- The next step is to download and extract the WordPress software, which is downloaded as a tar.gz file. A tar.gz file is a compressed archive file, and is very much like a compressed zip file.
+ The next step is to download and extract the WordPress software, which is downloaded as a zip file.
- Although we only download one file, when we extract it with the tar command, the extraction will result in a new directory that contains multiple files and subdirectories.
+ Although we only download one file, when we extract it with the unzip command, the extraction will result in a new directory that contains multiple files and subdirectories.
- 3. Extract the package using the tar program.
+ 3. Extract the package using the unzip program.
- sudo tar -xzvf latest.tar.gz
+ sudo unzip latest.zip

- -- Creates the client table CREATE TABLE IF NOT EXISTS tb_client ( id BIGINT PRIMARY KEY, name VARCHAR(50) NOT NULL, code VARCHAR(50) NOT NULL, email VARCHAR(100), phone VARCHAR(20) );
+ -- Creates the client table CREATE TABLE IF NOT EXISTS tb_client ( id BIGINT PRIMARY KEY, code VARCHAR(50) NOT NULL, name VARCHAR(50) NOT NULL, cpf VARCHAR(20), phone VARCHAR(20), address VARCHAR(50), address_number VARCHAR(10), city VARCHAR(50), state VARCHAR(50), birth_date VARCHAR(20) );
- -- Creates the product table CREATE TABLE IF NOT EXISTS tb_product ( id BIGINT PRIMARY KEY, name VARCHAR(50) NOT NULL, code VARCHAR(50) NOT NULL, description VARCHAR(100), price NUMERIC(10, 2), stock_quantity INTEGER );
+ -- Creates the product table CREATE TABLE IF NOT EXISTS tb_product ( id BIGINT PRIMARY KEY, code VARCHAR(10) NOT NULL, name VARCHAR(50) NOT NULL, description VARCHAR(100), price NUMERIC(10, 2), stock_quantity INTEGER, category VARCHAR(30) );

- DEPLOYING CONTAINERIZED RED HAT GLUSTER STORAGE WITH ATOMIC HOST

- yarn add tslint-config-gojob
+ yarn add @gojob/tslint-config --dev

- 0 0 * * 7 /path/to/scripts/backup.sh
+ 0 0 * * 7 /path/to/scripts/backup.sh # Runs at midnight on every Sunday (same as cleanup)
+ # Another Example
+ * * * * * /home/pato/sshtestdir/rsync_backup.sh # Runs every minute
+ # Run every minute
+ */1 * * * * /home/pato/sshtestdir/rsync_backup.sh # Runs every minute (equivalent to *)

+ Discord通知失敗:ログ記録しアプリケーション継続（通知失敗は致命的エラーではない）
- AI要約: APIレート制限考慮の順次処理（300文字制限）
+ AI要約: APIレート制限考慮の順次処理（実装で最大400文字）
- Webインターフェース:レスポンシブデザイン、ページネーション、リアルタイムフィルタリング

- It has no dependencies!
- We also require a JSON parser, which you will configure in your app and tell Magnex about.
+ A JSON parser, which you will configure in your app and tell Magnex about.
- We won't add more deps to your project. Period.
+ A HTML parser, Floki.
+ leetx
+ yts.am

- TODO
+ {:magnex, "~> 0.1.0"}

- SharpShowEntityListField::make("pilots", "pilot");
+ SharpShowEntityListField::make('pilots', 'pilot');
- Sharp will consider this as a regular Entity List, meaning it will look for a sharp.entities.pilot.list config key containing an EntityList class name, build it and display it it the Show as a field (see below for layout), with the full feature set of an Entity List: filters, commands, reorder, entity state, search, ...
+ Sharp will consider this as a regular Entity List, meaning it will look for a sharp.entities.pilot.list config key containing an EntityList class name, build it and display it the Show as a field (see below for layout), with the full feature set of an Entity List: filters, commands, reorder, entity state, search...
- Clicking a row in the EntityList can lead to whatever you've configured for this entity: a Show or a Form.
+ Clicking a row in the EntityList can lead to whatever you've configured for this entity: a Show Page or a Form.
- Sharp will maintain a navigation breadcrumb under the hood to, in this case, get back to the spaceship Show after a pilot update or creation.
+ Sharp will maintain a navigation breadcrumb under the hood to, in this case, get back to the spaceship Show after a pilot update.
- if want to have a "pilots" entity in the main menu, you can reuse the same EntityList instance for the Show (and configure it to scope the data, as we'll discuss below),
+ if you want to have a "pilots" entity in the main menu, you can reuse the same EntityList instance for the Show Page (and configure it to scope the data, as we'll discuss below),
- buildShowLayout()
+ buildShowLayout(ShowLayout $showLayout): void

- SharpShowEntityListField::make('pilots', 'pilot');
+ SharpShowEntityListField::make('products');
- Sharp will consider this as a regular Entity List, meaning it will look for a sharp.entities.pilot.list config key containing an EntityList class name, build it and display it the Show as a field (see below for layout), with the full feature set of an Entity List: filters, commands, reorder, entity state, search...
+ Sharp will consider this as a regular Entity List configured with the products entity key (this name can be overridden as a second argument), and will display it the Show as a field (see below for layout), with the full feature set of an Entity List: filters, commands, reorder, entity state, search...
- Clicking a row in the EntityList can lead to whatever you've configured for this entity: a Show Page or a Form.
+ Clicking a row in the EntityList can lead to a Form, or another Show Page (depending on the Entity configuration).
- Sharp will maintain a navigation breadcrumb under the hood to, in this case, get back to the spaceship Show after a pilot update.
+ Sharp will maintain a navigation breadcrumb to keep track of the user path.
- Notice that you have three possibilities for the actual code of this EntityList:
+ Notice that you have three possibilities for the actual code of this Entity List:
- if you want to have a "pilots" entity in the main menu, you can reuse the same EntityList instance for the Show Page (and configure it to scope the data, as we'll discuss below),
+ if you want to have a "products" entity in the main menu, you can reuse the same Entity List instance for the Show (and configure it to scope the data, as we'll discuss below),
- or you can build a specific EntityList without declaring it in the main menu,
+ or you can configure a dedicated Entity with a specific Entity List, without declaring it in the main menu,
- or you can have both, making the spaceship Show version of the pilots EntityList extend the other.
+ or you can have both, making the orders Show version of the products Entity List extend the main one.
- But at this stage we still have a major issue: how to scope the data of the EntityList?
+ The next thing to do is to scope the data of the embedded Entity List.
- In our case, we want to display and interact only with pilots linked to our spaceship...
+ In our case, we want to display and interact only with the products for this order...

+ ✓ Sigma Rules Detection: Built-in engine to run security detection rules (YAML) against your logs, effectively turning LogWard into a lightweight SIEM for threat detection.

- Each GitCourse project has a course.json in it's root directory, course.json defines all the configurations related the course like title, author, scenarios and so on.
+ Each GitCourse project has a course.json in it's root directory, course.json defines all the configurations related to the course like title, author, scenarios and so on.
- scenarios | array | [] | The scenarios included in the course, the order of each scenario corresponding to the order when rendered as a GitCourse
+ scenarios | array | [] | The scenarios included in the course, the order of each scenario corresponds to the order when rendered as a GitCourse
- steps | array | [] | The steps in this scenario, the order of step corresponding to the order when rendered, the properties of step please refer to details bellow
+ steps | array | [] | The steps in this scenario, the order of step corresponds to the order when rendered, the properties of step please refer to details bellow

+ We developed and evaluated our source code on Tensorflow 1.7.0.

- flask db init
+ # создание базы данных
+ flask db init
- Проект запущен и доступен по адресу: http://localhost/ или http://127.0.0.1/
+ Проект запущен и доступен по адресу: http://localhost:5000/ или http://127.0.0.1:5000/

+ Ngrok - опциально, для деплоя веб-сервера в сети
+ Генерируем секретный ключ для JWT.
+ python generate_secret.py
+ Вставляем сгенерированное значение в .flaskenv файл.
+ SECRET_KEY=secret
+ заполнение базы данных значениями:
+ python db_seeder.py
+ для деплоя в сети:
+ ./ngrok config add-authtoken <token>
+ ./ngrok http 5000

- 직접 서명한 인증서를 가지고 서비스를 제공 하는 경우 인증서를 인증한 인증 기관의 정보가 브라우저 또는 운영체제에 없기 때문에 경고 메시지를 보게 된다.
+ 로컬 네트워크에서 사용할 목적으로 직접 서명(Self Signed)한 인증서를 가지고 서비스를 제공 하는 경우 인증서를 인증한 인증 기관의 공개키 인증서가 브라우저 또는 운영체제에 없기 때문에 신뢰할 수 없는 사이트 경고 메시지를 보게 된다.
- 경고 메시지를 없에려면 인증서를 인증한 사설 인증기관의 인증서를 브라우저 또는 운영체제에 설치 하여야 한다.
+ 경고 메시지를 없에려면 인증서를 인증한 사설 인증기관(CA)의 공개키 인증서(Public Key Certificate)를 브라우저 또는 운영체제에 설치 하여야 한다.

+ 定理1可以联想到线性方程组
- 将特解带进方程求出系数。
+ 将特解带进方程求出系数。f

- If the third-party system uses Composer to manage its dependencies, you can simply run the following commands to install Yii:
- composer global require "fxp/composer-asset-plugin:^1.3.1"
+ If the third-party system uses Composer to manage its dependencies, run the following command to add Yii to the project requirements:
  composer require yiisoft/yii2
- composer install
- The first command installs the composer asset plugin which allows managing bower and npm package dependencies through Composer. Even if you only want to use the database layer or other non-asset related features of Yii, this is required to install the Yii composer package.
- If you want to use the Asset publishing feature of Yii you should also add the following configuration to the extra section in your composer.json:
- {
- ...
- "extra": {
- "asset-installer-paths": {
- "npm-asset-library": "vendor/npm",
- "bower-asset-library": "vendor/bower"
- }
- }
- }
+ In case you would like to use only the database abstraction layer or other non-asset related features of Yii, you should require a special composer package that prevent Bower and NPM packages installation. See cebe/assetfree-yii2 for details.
--------------------------------
▶ [WORK TO COMPLETE]: Only the lines from the first line of the records through the one containing "- Although we" should be reproduced, exactly, with both of them included.

▶ [SOLUTION TO THIS TASK]:
- The next step is to download and extract the WordPress software, which is downloaded as a tar.gz file. A tar.gz file is a compressed archive file, and is very much like a compressed zip file.
+ The next step is to download and extract the WordPress software, which is downloaded as a zip file.
- Although we only download one file, when we extract it with the tar command, the extraction will result in a new directory that contains multiple files and subdirectories.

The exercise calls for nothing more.